Work instructions -
Scan the listing below. Copy each line that contains "width".
─── Data to use
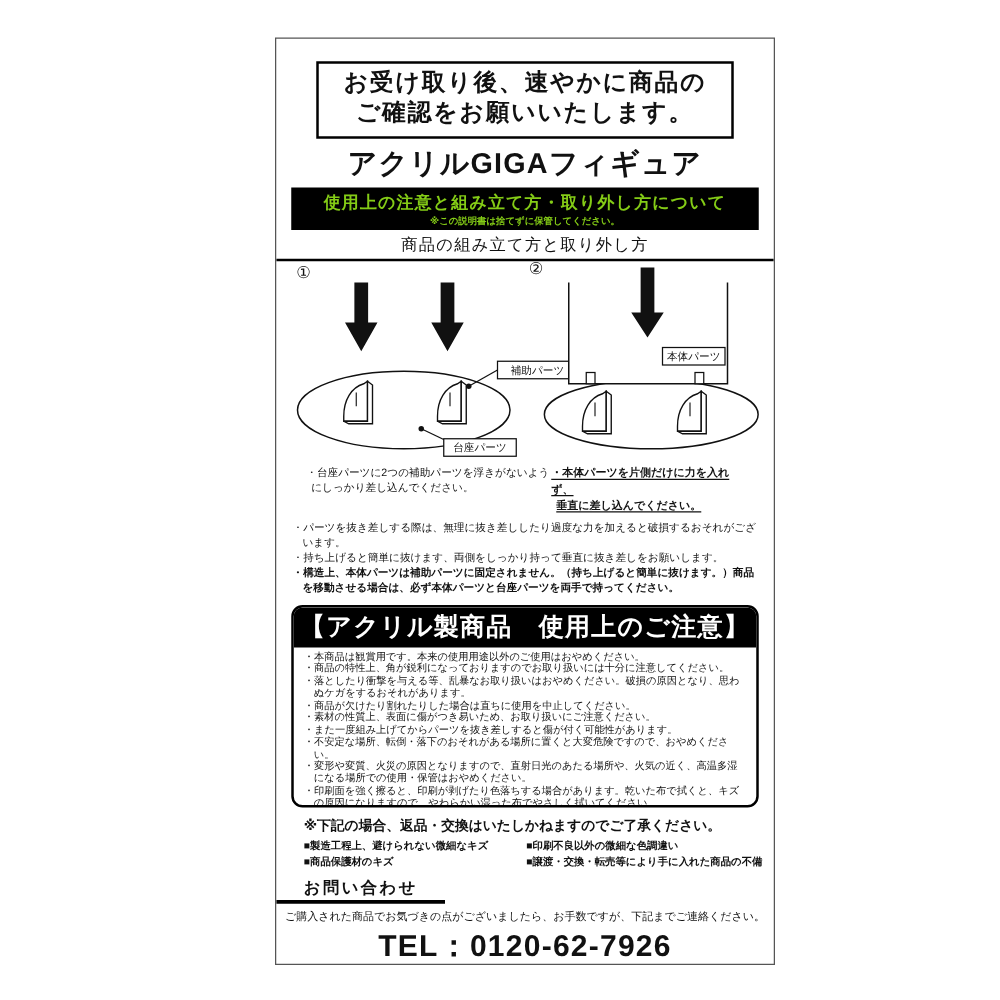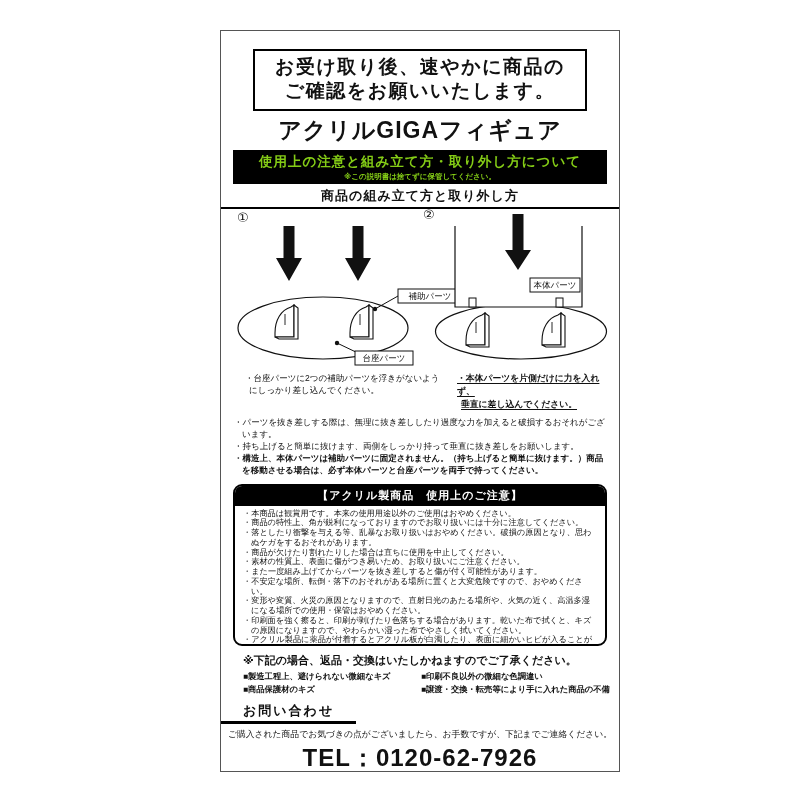--- a/index.html
+++ b/index.html
@@ -9,40 +9,40 @@
         border:1px solid #555;background:#fff;overflow:hidden;}
   
   .banner{margin:18px auto 0;width:326px;border:2.5px solid #000;padding:4px 2px 5px;
           text-align:center;font-weight:bold;font-size:19px;line-height:1.28;letter-spacing:1.5px;}
   
   .ptitle{margin-top:4px;text-align:center;font-weight:bold;font-size:23px;letter-spacing:1px;}
   
   .blackbar{margin:4px 12px 0;background:#000;color:#84cc16;text-align:center;padding:3px 0 2px;}
   .blackbar .l1{font-weight:bold;font-size:13.5px;letter-spacing:1px;}
   .blackbar .l2{font-weight:bold;font-size:7.5px;margin-top:1px;}
-  .sectitle{margin-top:3px;text-align:center;font-weight:bold;font-size:13px;letter-spacing:1px;}
+  .sectitle{margin-top:3px;text-align:center;font-weight:normal;font-size:13px;letter-spacing:1px;}
   .secline{margin-top:2px;border-top:2px solid #000;}
   
   .diagram{position:relative;margin:3px 0 0 11px;width:376px;height:156px;}
   .stepmark{position:absolute;font-size:13px;font-weight:normal;}
   .stepmark.s1{left:5px;top:-2px;}
   .stepmark.s2{left:191px;top:-5px;}
   svg text{font-family:"Liberation Sans","DejaVu Sans",sans-serif;font-size:8.5px;fill:#111;}
   
-  .caps{display:flex;margin:4px 0 0 24px;gap:16px;}
+  .caps{display:flex;margin:4px 0 0 24px;}
   .cap-left{width:196px;font-size:8.5px;line-height:1.45;}
   .cap-right{width:158px;font-size:8.8px;font-weight:bold;line-height:1.5;
              text-decoration:underline;text-underline-offset:2px;}
   
   .notes{margin:6px 13px 0;list-style:none;padding:0;font-size:8.5px;line-height:1.4;}
   .notes li{padding-left:8px;text-indent:-8px;}
   .notes li.bold{font-weight:bold;}
   
   .caution{margin:7px 12px 0;border:2px solid #000;border-radius:9px;overflow:hidden;height:158px;}
-  .caution-head{background:#000;color:#fff;font-weight:bold;font-size:11px;
+  .caution-head{background:#000;color:#fff;font-weight:bold;font-size:20px;
                 text-align:center;padding:2px 0 3px;letter-spacing:1px;}
   .caution-items{list-style:none;margin:3px 8px 0;padding:0;font-size:8.2px;line-height:1.19;}
   .caution-items li{padding-left:8px;text-indent:-8px;}
   
   .returns{margin:7px 0 0 22px;}
   .returns-title{font-weight:bold;font-size:11px;}
   .returns-grid{display:grid;grid-template-columns:178px 1fr;margin-top:2px;
                 font-size:8.3px;font-weight:bold;line-height:1.55;}
   
   .contact-title-wrap{text-align:left;margin-top:6px;}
──────
Output for this exercise -
   .banner{margin:18px auto 0;width:326px;border:2.5px solid #000;padding:4px 2px 5px;
   .diagram{position:relative;margin:3px 0 0 11px;width:376px;height:156px;}
   .cap-left{width:196px;font-size:8.5px;line-height:1.45;}
   .cap-right{width:158px;font-size:8.8px;font-weight:bold;line-height:1.5;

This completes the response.